Updating Flake Inputs

Nix flakes can be thought of as a collection of pure functions that produce a plan for how to provide packages, devShells and other outputs.

Any external inputs to these functions must be declared as a part of the flake inputs. Apart from these, only files available within the flake's repository (or fetchers that can verify reproducibility of the fetched content using a hash) may be used to construct flake outputs.

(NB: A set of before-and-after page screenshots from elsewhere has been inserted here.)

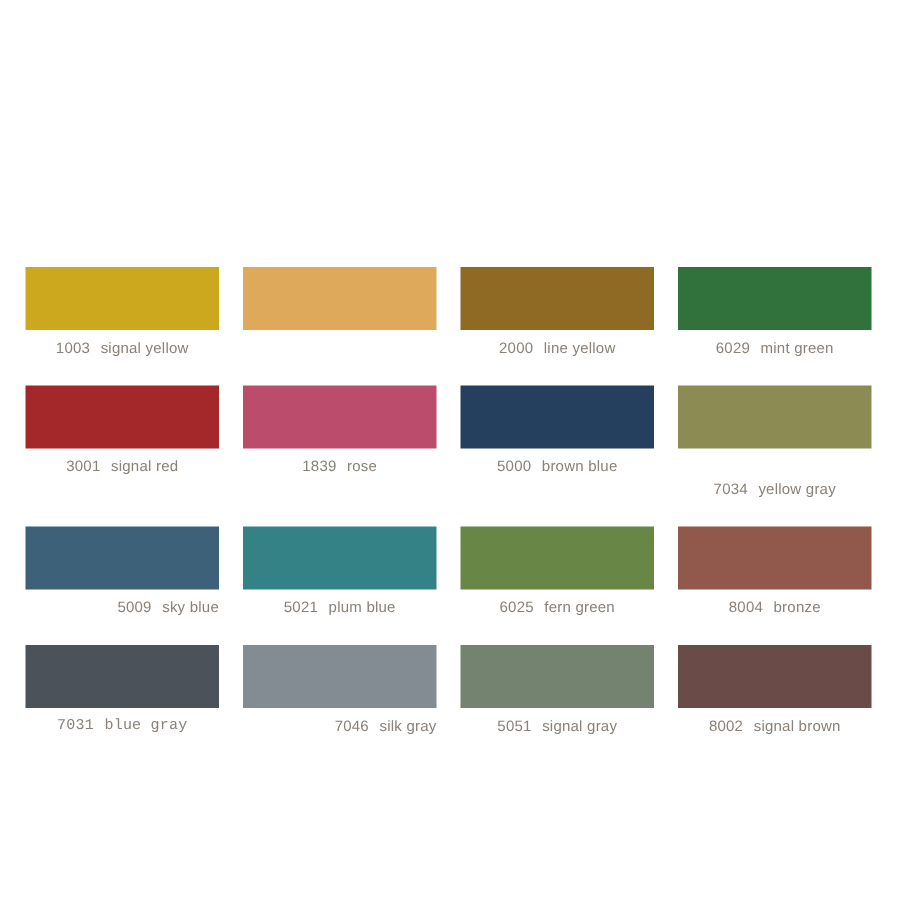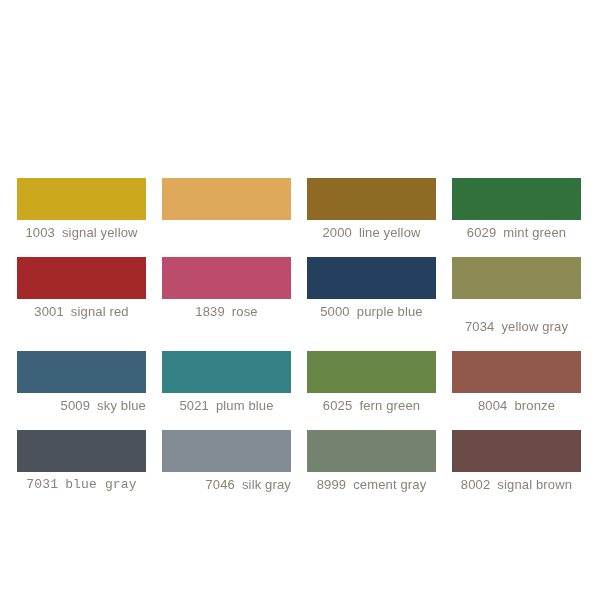"1003 signal yellow" .caption { font-size: 13px -> 10px }
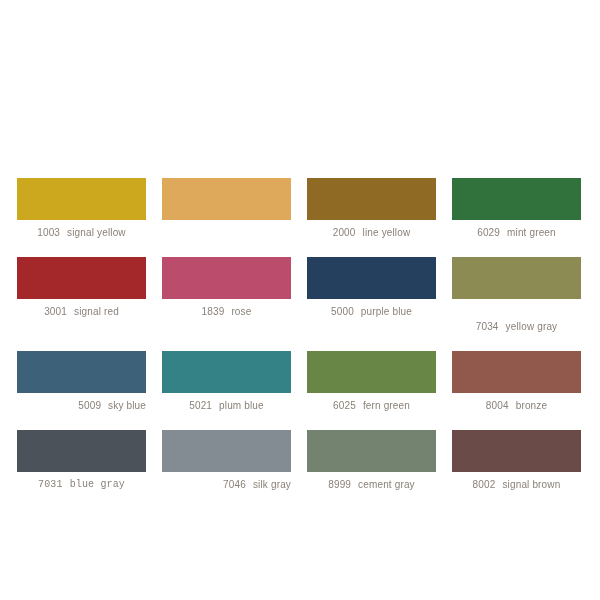"purple blue" span.cname { text: purple -> brown }
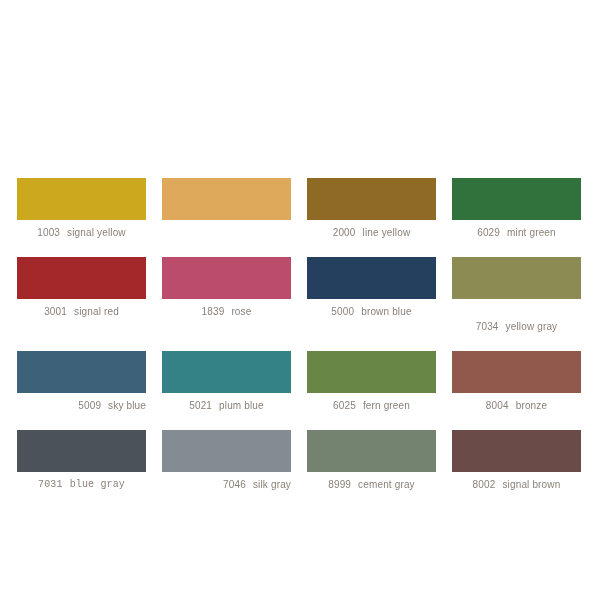"8999" span.code { text: 8999 -> 5051 }
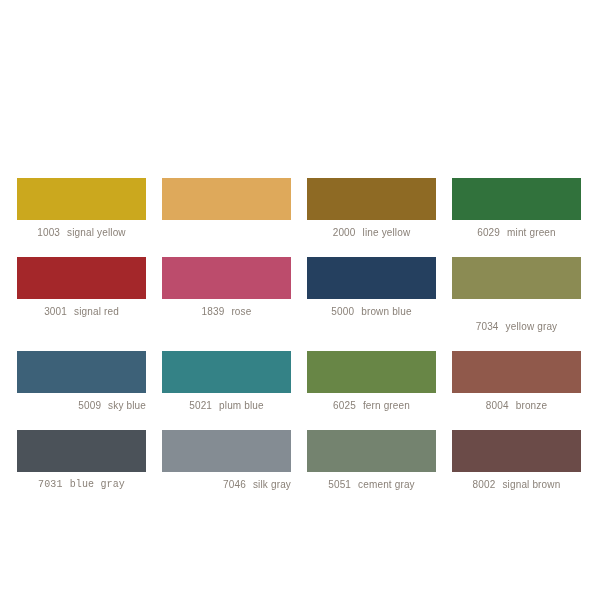"cement gray" span.cname { text: cement -> signal }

Here's what fuel.nix's flake inputs look like today:

  inputs = {
    nixpkgs = {
      url = "github:NixOS/nixpkgs/nixos-unstable";
    };
    rust-overlay = {
      url = "github:oxalica/rust-overlay/master";
      inputs.nixpkgs.follows = "nixpkgs";
    };
    sway-vim-src = {
      url = "github:fuellabs/sway.vim";
      flake = false;
    };
    utils = {
      url = "github:numtide/flake-utils";
    };
  };

Our inputs include:

  • nixpkgs - The main nix package repository, providing most packages you could imagine.
  • rust-overlay - A nixpkgs overlay for providing more fine-grained control over selecting Rust versions, choosing components, etc. It can be thought of as a nix-esque version of rustup.
  • sway-vim-src - Unlike the other fuel packages, we only provide the latest version of the sway-vim plugin. This input provides the repo for the plugin.
  • utils - Some flake utility functions that make it a little easier to provide outputs for multiple different systems.

Updating Inputs

Inputs are locked to a set of commits via the flake.lock file. Occasionally it might be necessary to update nixpkgs or rust-overlay in order to get access to some new version of Rust, a new openssl version with a security patch, etc.

To update all inputs:

nix flake update

To update a single input:

nix flake lock --update-input nixpkgs

After updating, be sure to commit the changes to the lock file (CI should fail if you forget). It's best to update inputs in a dedicated PR, as doing so may have implications on the way package's are built.

Cache Implications

It's worth keeping in mind that updating inputs will result in new derivations for existing packages in the case that existing packages use something provided by the updated input that might have changed. As a result, it's better to update nixpkgs only as necessary.

A possible future solution to this might be to update nixpkgs versions in the same way that we update Rust versions, i.e. using patches.nix. This may require a bit of a refactor of patches.nix (e.g. fetch nixpkgs at pinned commits internally using fetchFromGitHub, rather than passing in pkgs as an input), and would likely still require at least one version of nixpkgs as an input in order to provide useful nix functions via lib outside of the package outputs.